The actual productivity of FQHC family practice physicians averages about 14% less than what is planned for on a daily basis, and about 11% below expectations on an annual basis. While productivity against expectations is somewhat higher in an incentive environment, the average family practice physician participating in an incentive plan still falls 11% and 5% below daily and annual targets, respectively.  While “locum tenens” may fill in some of the gap when providers are not at work, health centers may be experiencing a shortfall of almost 440 patient visits per provider, per year, against their plans.

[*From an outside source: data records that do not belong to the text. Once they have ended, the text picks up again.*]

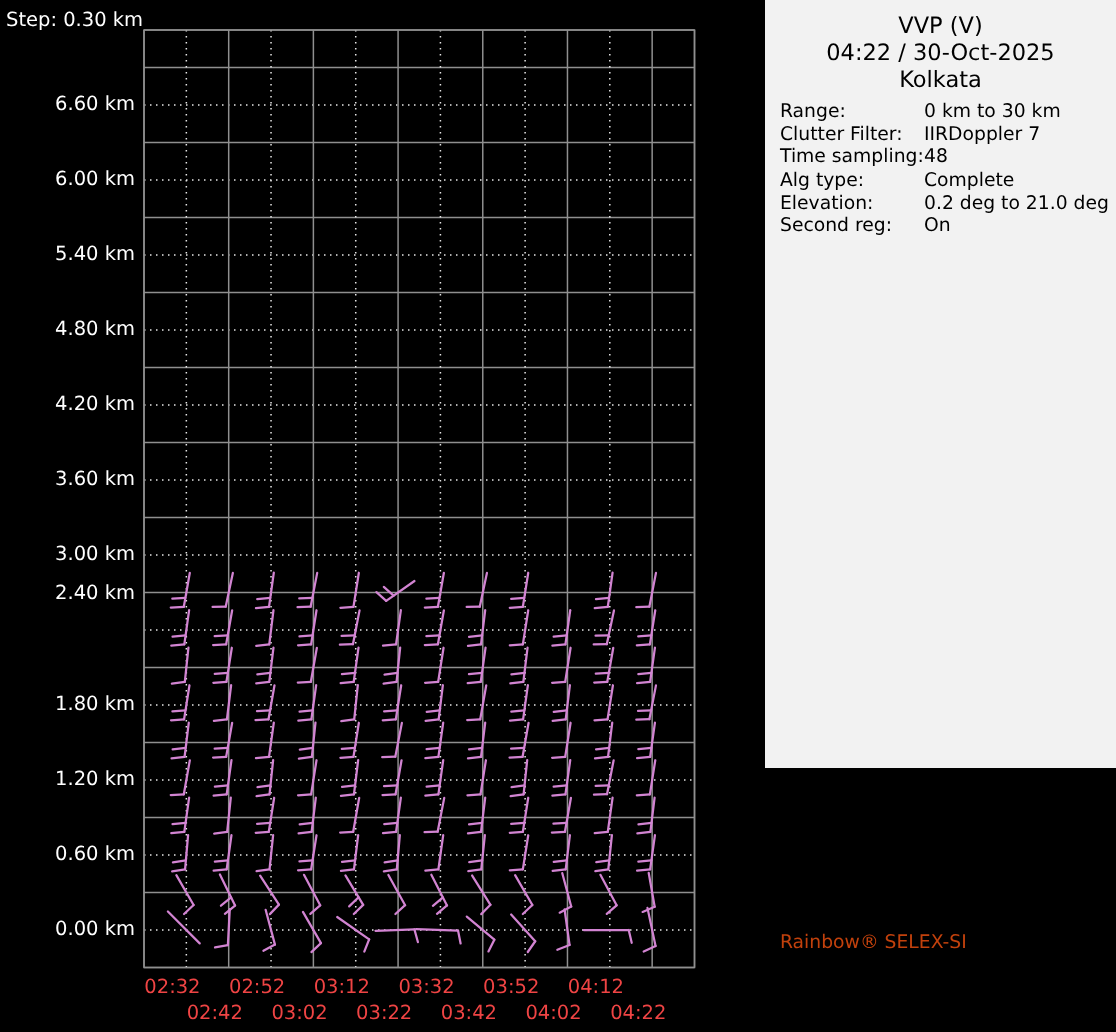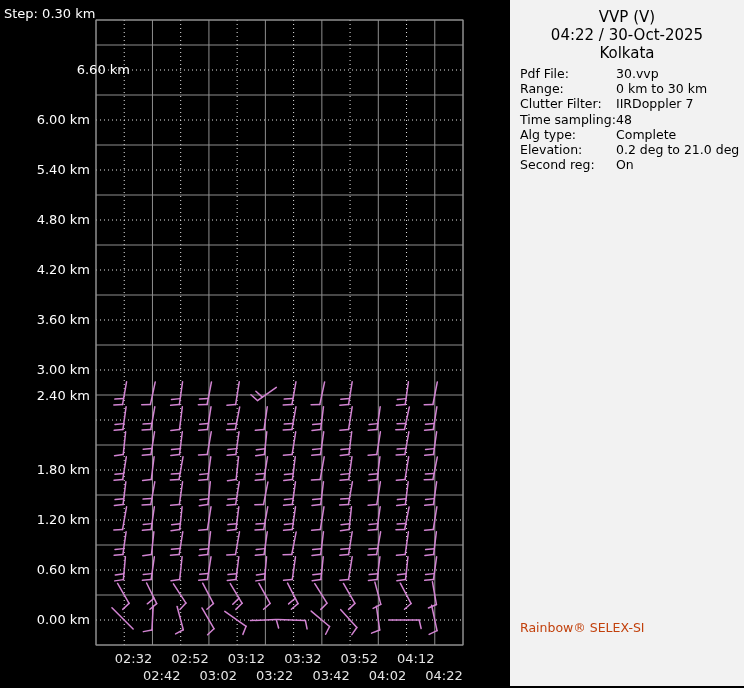--- a/index.html
+++ b/index.html
@@ -14,7 +14,7 @@
   .y-label{position:absolute;width:90px;text-align:right;color:#fff;font-size:13px;line-height:16px;}
   .x-label{position:absolute;width:56px;text-align:right;color:#e5e5e5;font-size:13px;line-height:15px;}
   
-  #info-panel{position:absolute;left:510px;top:0;width:234px;height:686px;background:#f2f2f2;
+  #info-panel{position:absolute;left:510px;top:0;width:234px;height:512px;background:#f2f2f2;
               color:#000;}
   .panel-head{width:100%;text-align:center;font-size:15px;line-height:18px;}
   #panel-head-wrap{position:absolute;top:8px;left:0;width:100%;}

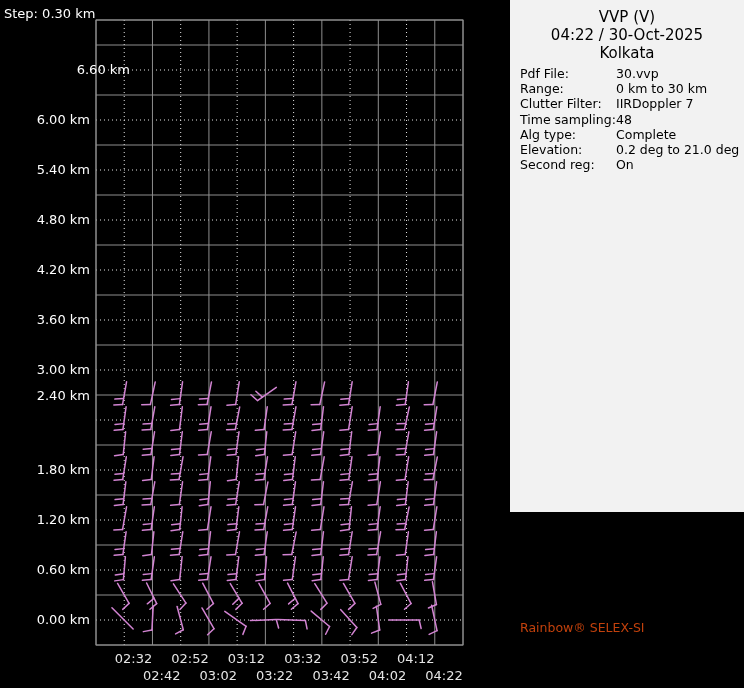--- a/index.html
+++ b/index.html
@@ -619,7 +619,7 @@
         </g>
       </svg>
     <div id="y-labels">
-        <div class="y-label" style="top: 62px; left: 0px; padding-left: 40px;">6.60 km</div>
+        <div class="y-label" style="top: 62px; left: 0px;">6.60 km</div>
         <div class="y-label" style="top: 112px; left: 0px;">6.00 km</div>
         <div class="y-label" style="top: 162px; left: 0px;">5.40 km</div>
         <div class="y-label" style="top: 212px; left: 0px;">4.80 km</div>

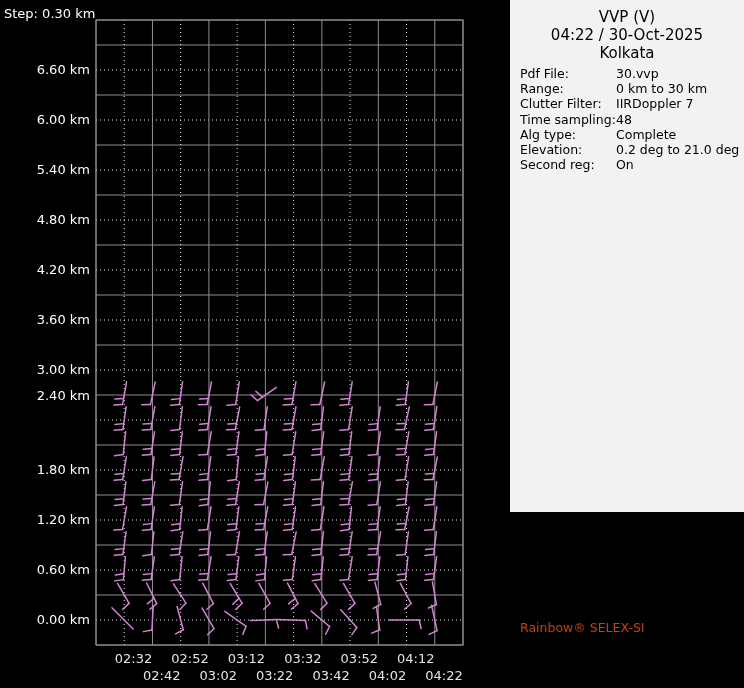--- a/index.html
+++ b/index.html
@@ -656,10 +656,6 @@
     </div>
     <div id="fields">
       <div class="field-row">
-        <span class="field-label">Pdf File:</span>
-        <span class="field-value">30.vvp</span>
-      </div>
-      <div class="field-row">
         <span class="field-label">Range:</span>
         <span class="field-value">0 km to 30 km</span>
       </div>

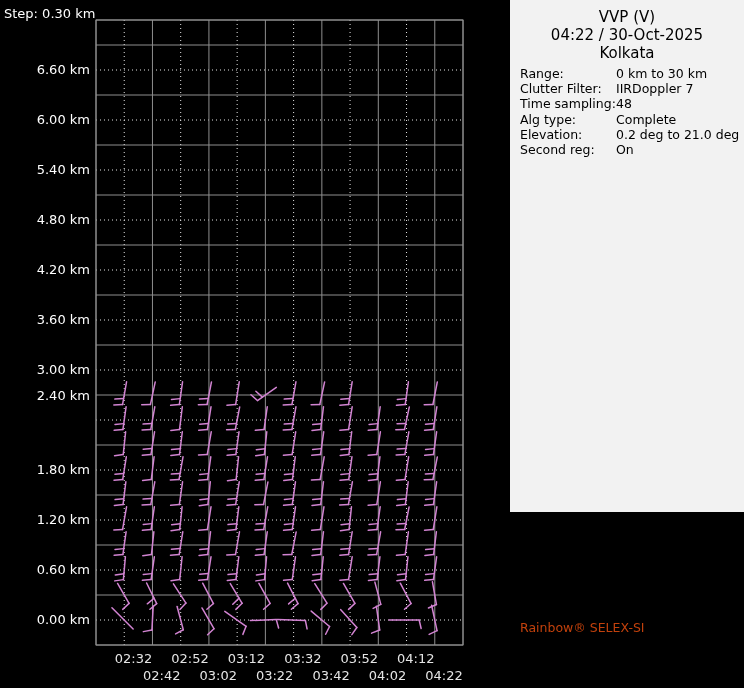--- a/index.html
+++ b/index.html
@@ -12,7 +12,7 @@
   #step-label{position:absolute;left:4px;top:6px;color:#fff;font-size:13px;}
   #grid-svg{position:absolute;left:0;top:0;}
   .y-label{position:absolute;width:90px;text-align:right;color:#fff;font-size:13px;line-height:16px;}
-  .x-label{position:absolute;width:56px;text-align:right;color:#e5e5e5;font-size:13px;line-height:15px;}
+  .x-label{position:absolute;width:56px;text-align:left;color:#ef4444;font-size:13px;line-height:15px;}
   
   #info-panel{position:absolute;left:510px;top:0;width:234px;height:512px;background:#f2f2f2;
               color:#000;}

Merces 2015-2016 FQHC Provider Productivity & Compensation Survey collected data on more than 2,200 medical, dental and mental health providers from 57 health centers across the country.  Conducted in the last six months of 2015, the study gathered information on both expected performance organization-wide and actual performance of individuals. Information on compensation methods and actual pay was collected and analyzed along with daily and annual productivity expectations.

The “average” health center expects a full-time family practice physician to see 18.2 patients per day, and in 214 “full” work days, to see 3,917 patients per year.  As noted above, actual performance is significantly lower — the average family practice physician actually saw only 15.1 patients per day and just 3,192 annually.  The current average annual salary for full-time family practice physicians is just about $178,500; about 93% of W-2 compensation comes from base salary — the remainder is combination of productivity earnings, other bonuses and other forms of “reportable” compensation.

Similar findings appear among most of the fourteen different types of providers (including mid-levels) studied.  A number of factors are considered in the various analyses, including providers’ personal characteristics and the characteristics of the health centers.  As previously reported, health centers appear to be compensating female providers at lower levels than similarly situated (and performing) males.